QueryPhaseCollector invokes lucene score() twice on every doc when min_score is used

Elastic 8.10 introduced a major change QueryPhaseCollector (see https://github.com/elastic/elasticsearch/pull/97410) in how lucene queries are executed. I have observed that now, when using min_score, each document gets scored twice! That does NOT happen when min_score is not used, and this did NOT happen on previous versions of Elasticsearch.

Aside from being terribly inefficient, this actually creates problems for certain low level query types (Span) which make use of "positions" and would give different results when a document is scored repeatedly. I struggled to document a clear example using this exact Span behavior, but we have custom Lucene queries that are failing due to this "invoke score twice" issue. So despite not demonstrating true query failure, I can demonstrate that "score is invoked twice" and hopefully you agree that alone is bad / needs fixing.

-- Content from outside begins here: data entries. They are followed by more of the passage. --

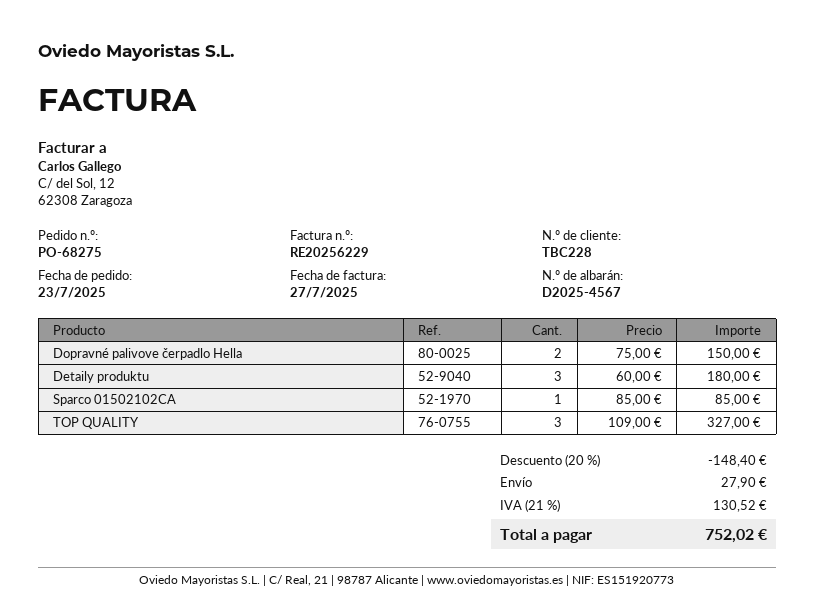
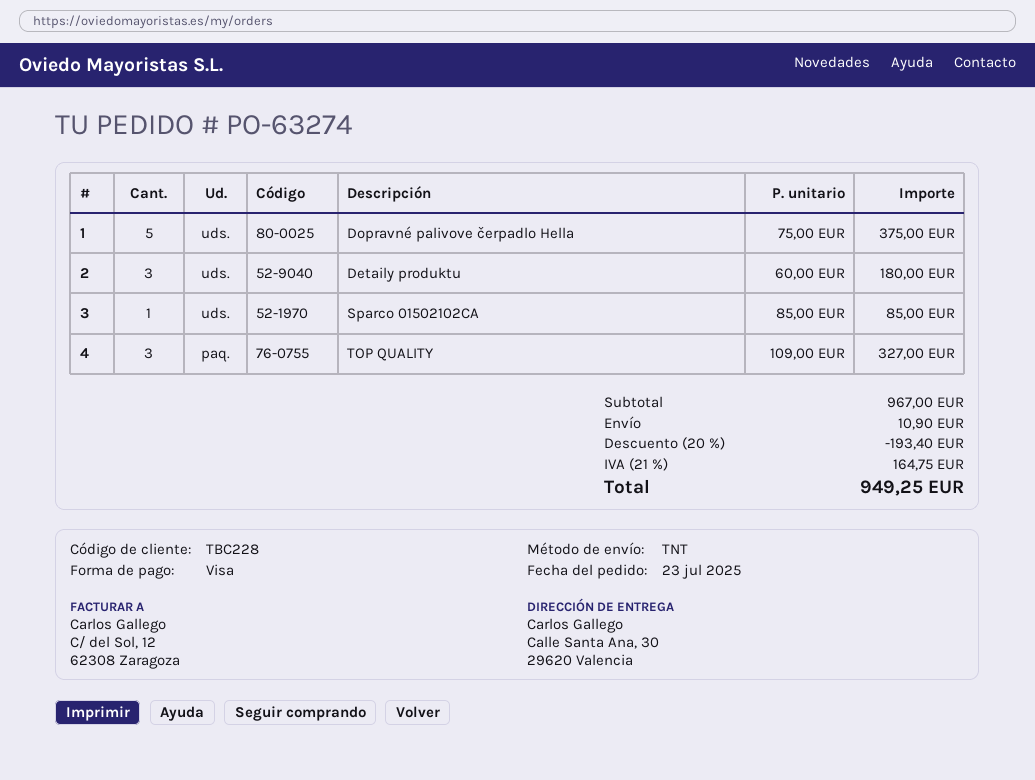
order number: PO-68275 -> PO-63274
Dopravné palivove čerpadlo Hella: 2 x 75.00 = 150.00 -> 5 x 75.00 = 375.00
discount: 20% = 148.40 -> 20% = 193.40
shipping: 27.90 -> 10.90
tax: 21% = 130.52 -> 21% = 164.75
total: 752.02 -> 949.25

Here is an easy way for you to reproduce the "invoke score twice":

  1. create a new index with just 1 document
POST /testing/_doc
{
"message": "hello"
}
  1. Set a debugger breakpoint on org.apache.lucene.search.TermScorer.score()

  2. Execute this query

POST /testing/_search
{
"min_score": 0.001,
"query": {
"term": {
"message": "hello"
}
}
}
  1. Observe the breakpoint gets hit 2 times for this same document (there is only 1 doc in the index), see below for the stacktrace. This is NOT the expected behavior. Prior versions of Elastic call score() only once as expected (see below for identical test stacktrace in ES 8.6.2). Comparing these stacktraces, I see that ES 8.6.2 used an object called ScoreCachingWrappingScorer which prevents the lower level score() method from being called a second time. However ES8.10.x (also ES8.11.0) no longer has the ScoreCachingWrappingScorer object at all (due to the new QueryPhaseCollector logic) so I believe this is a new "bug" in Elasticsearch.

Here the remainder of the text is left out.